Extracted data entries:
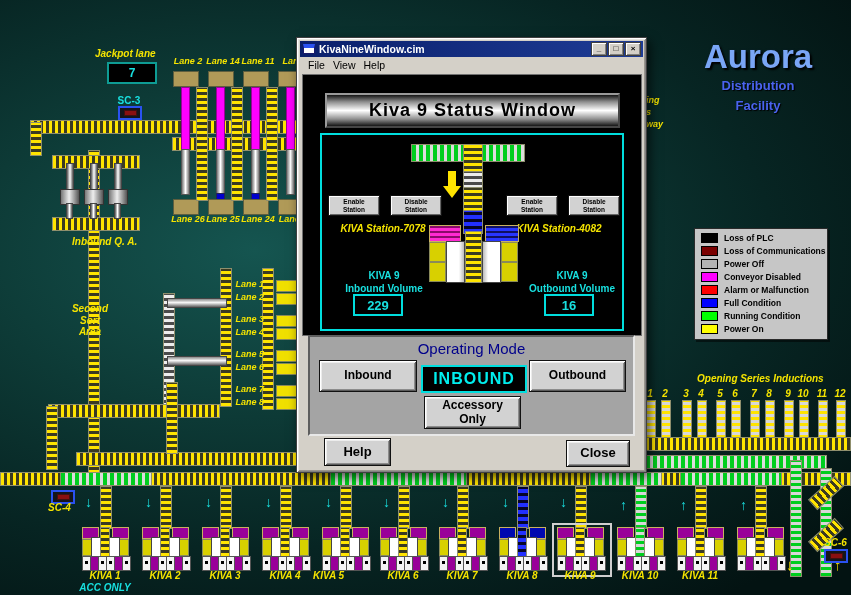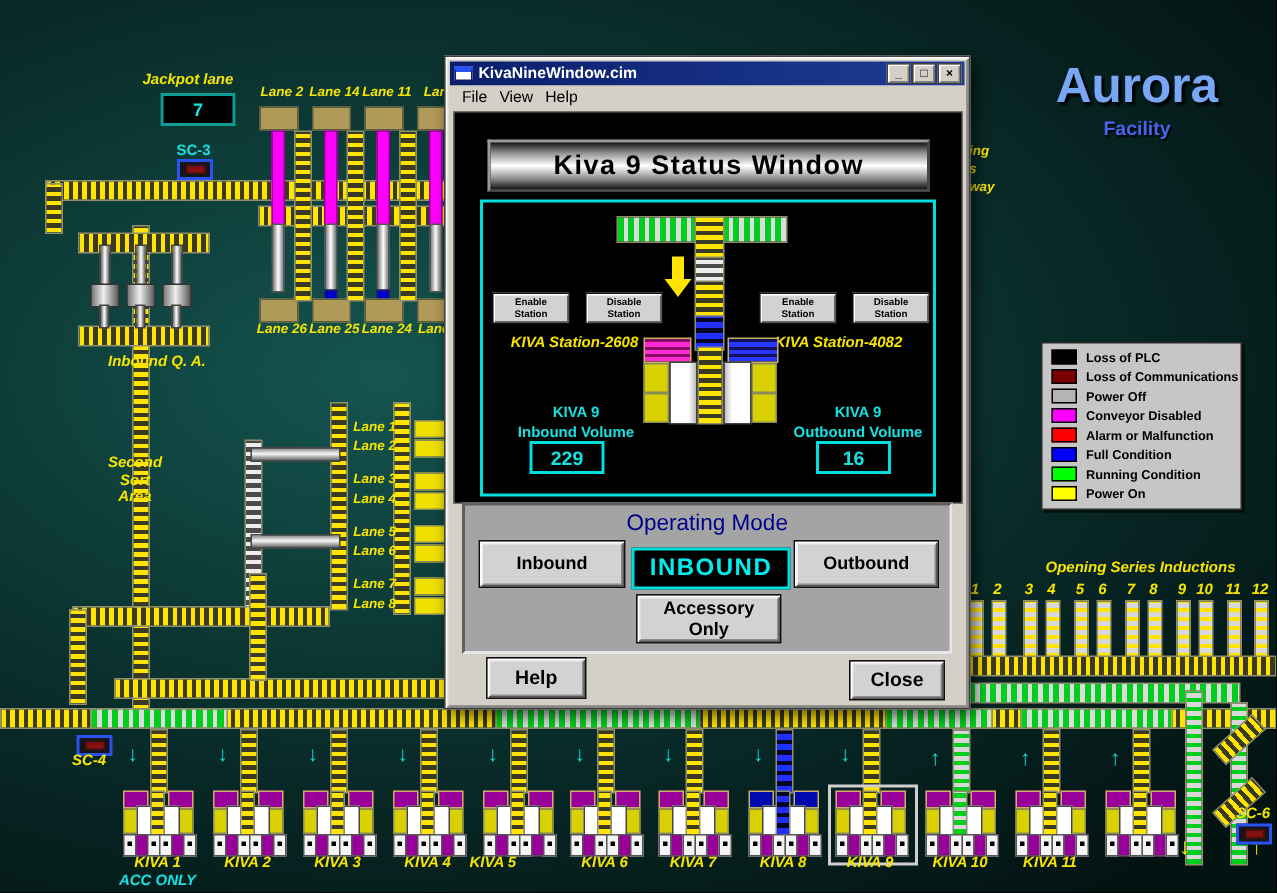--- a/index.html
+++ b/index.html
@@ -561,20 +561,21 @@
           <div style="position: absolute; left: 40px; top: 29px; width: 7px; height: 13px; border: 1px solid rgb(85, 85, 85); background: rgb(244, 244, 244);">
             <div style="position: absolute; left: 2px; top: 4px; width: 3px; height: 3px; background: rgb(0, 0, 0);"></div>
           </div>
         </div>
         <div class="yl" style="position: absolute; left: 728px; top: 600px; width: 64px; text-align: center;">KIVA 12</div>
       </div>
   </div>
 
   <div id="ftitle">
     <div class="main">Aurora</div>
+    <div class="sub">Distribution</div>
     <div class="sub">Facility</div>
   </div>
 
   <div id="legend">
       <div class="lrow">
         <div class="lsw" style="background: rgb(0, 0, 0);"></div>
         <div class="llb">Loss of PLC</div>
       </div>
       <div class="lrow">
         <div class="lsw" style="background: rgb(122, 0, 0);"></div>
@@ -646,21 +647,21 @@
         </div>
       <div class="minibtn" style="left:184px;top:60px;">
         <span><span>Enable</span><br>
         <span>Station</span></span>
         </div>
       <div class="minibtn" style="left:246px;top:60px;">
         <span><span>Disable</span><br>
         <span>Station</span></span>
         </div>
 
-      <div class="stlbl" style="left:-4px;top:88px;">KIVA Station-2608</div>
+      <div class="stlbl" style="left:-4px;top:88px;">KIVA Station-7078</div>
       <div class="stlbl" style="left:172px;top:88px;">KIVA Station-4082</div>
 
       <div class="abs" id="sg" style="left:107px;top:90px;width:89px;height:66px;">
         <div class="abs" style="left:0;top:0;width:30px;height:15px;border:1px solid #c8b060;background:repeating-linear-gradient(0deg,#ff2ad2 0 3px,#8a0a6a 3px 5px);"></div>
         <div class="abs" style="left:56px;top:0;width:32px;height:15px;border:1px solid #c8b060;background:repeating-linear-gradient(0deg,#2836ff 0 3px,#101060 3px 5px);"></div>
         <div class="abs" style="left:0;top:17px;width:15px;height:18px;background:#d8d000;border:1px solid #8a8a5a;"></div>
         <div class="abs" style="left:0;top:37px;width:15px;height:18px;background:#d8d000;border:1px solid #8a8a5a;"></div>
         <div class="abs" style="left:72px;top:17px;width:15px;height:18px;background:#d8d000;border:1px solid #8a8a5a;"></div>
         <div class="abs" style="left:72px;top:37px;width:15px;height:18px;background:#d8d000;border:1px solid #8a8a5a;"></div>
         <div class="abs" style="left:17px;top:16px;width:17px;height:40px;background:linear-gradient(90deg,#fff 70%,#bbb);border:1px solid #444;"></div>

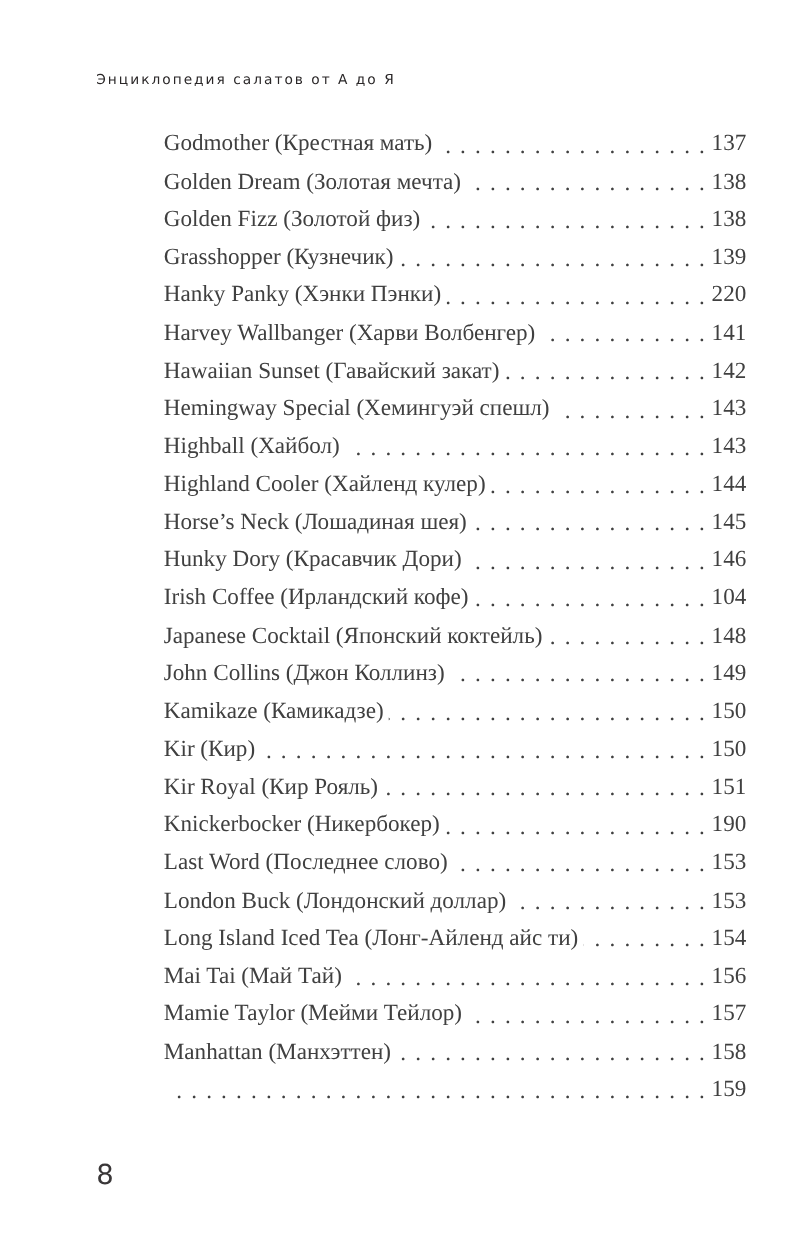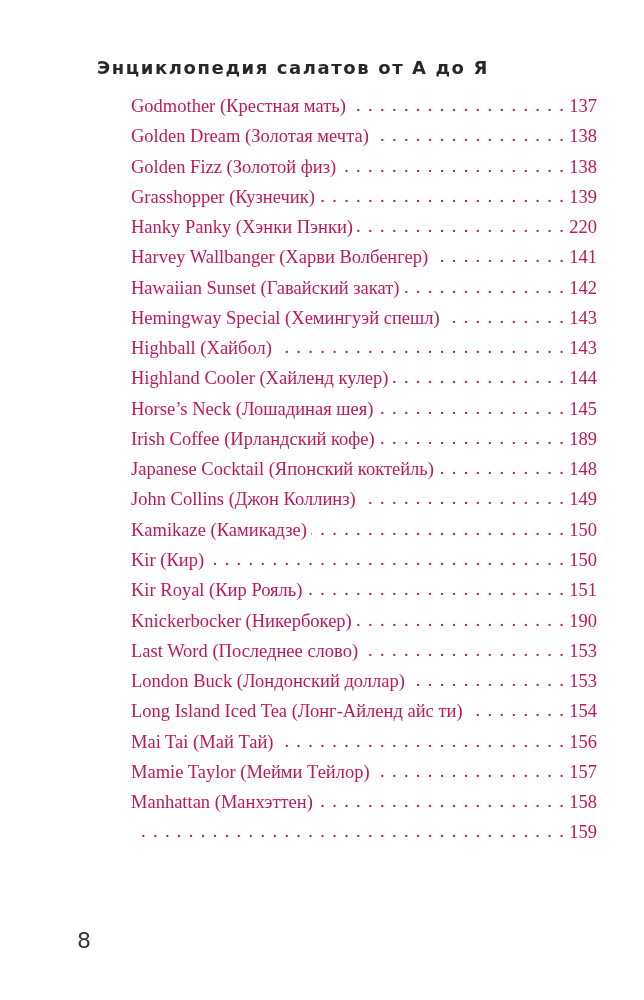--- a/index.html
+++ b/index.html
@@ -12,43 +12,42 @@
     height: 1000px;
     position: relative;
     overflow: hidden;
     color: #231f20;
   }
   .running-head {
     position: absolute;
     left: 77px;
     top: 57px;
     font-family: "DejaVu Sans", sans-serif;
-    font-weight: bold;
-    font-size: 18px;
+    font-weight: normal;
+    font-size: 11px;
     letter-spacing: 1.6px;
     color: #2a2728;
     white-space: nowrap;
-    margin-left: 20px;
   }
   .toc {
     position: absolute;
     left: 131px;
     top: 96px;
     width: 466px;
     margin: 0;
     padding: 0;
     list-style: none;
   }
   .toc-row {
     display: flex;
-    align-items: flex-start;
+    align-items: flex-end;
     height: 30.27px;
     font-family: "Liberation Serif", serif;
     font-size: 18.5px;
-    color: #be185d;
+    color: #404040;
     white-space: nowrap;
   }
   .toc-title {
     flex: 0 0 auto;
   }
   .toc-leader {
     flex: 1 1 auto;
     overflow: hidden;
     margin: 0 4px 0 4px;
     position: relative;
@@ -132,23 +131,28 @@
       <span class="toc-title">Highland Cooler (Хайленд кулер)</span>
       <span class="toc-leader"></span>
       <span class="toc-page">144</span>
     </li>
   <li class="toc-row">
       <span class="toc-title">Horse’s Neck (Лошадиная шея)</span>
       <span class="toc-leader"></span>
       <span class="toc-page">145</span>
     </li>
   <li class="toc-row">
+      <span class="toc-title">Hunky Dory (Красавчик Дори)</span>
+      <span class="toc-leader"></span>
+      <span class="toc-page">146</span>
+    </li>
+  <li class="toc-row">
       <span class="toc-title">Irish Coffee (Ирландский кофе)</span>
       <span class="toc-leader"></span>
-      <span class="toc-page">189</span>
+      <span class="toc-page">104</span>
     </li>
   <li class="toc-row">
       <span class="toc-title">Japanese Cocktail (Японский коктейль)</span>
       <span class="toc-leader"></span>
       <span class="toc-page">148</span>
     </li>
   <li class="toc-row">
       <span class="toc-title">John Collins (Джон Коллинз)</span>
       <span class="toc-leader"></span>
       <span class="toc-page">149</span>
---
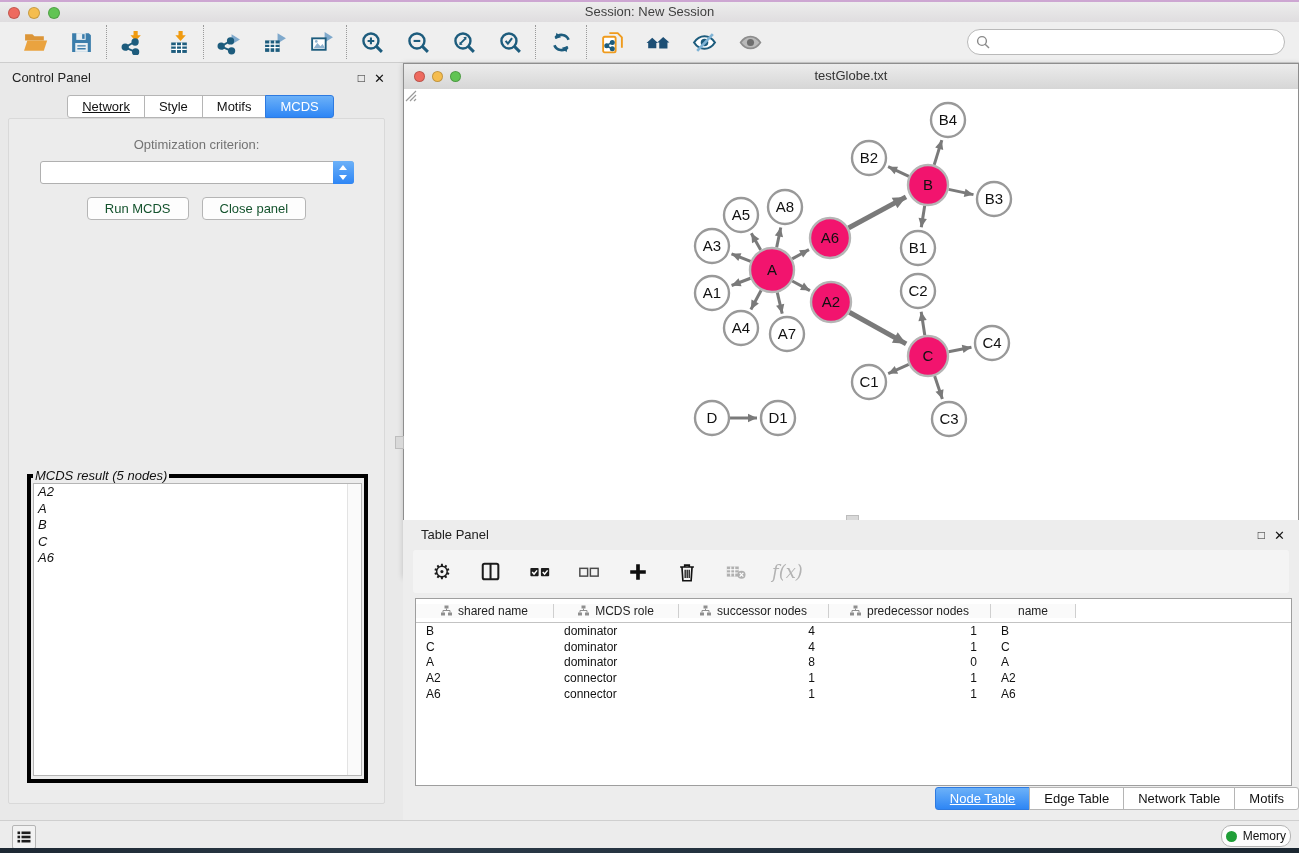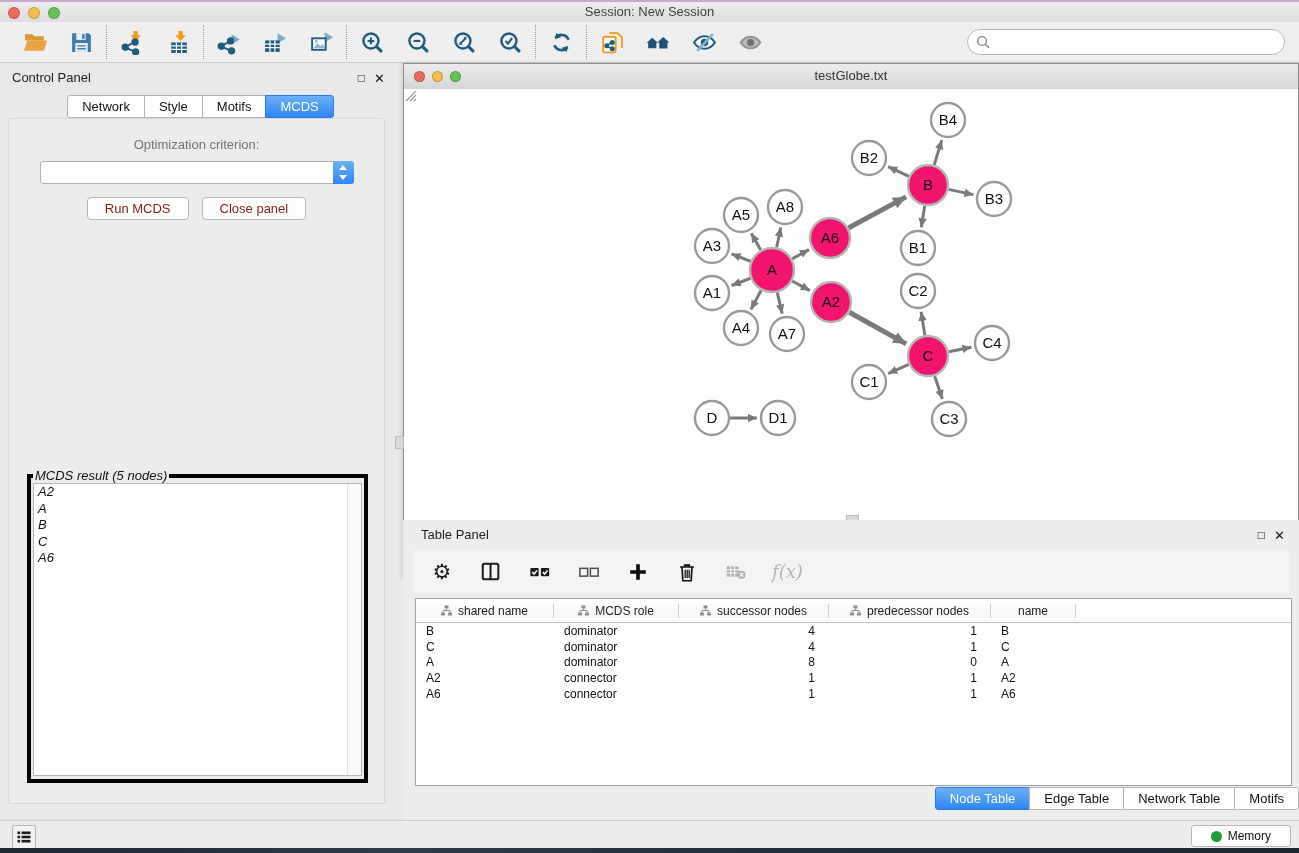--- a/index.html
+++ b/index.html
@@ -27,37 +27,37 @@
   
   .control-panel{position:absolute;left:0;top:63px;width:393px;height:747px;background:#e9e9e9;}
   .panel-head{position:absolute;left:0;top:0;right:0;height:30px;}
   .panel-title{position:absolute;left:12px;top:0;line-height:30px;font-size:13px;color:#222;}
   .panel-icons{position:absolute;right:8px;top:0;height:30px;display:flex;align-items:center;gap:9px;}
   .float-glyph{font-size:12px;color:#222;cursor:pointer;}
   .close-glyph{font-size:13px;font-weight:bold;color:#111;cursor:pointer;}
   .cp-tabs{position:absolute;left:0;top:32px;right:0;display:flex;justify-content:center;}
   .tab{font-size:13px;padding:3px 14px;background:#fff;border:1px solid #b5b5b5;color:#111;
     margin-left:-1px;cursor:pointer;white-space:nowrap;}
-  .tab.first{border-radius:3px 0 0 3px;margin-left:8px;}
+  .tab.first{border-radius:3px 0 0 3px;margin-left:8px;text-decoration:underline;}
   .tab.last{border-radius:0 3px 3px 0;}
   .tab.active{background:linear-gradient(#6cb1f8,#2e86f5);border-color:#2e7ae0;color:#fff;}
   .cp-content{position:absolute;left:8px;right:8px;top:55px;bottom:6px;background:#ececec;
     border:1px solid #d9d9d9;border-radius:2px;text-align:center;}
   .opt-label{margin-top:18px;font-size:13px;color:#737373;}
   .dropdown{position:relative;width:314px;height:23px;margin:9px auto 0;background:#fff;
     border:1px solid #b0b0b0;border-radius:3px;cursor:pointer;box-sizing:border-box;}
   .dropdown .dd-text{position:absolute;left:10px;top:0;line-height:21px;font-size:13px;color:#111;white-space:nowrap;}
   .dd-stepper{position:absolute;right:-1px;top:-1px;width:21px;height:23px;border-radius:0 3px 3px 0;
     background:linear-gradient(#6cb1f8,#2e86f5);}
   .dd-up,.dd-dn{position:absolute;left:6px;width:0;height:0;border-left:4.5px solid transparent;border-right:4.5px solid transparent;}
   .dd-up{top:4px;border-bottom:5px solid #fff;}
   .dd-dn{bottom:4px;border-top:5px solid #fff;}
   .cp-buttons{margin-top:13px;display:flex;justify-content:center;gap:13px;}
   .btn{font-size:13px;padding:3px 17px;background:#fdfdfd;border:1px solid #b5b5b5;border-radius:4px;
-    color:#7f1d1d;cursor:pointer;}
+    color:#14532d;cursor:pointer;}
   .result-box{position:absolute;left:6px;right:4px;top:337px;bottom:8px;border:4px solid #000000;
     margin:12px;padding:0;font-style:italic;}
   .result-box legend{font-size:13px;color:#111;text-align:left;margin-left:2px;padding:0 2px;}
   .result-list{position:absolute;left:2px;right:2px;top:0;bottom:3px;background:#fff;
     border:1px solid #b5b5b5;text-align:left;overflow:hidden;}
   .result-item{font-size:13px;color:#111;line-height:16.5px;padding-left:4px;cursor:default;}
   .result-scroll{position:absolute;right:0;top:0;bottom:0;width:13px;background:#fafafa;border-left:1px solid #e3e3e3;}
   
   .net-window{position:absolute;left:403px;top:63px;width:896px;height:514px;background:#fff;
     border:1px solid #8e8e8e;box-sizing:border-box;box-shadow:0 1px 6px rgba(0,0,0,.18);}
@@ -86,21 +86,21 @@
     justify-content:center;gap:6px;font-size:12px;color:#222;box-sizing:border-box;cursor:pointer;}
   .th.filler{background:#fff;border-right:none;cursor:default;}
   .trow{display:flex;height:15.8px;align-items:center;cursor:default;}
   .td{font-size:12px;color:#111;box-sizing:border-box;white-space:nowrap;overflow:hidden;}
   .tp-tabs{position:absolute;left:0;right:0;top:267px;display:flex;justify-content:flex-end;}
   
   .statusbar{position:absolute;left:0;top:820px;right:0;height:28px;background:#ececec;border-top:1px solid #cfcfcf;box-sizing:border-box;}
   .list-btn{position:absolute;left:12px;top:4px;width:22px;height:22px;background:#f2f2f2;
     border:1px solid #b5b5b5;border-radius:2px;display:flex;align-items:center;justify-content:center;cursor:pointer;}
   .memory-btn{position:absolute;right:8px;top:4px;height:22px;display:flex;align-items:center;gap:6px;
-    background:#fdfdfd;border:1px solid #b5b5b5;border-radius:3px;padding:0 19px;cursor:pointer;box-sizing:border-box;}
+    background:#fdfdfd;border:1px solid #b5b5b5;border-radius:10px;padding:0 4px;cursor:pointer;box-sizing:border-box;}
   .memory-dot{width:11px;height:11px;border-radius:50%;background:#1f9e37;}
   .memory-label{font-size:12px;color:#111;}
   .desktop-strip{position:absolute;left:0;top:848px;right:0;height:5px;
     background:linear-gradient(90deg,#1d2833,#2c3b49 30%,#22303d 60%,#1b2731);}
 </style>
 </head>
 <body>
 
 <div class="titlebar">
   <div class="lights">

ABOUT THIS EXERCISE:
Each line of the data in which the string "dropdown" appears needs to be copied.

COMPLETED EXERCISE:
   .dropdown{position:relative;width:314px;height:23px;margin:9px auto 0;background:#fff;
   .dropdown .dd-text{position:absolute;left:10px;top:0;line-height:21px;font-size:13px;color:#111;white-space:nowrap;}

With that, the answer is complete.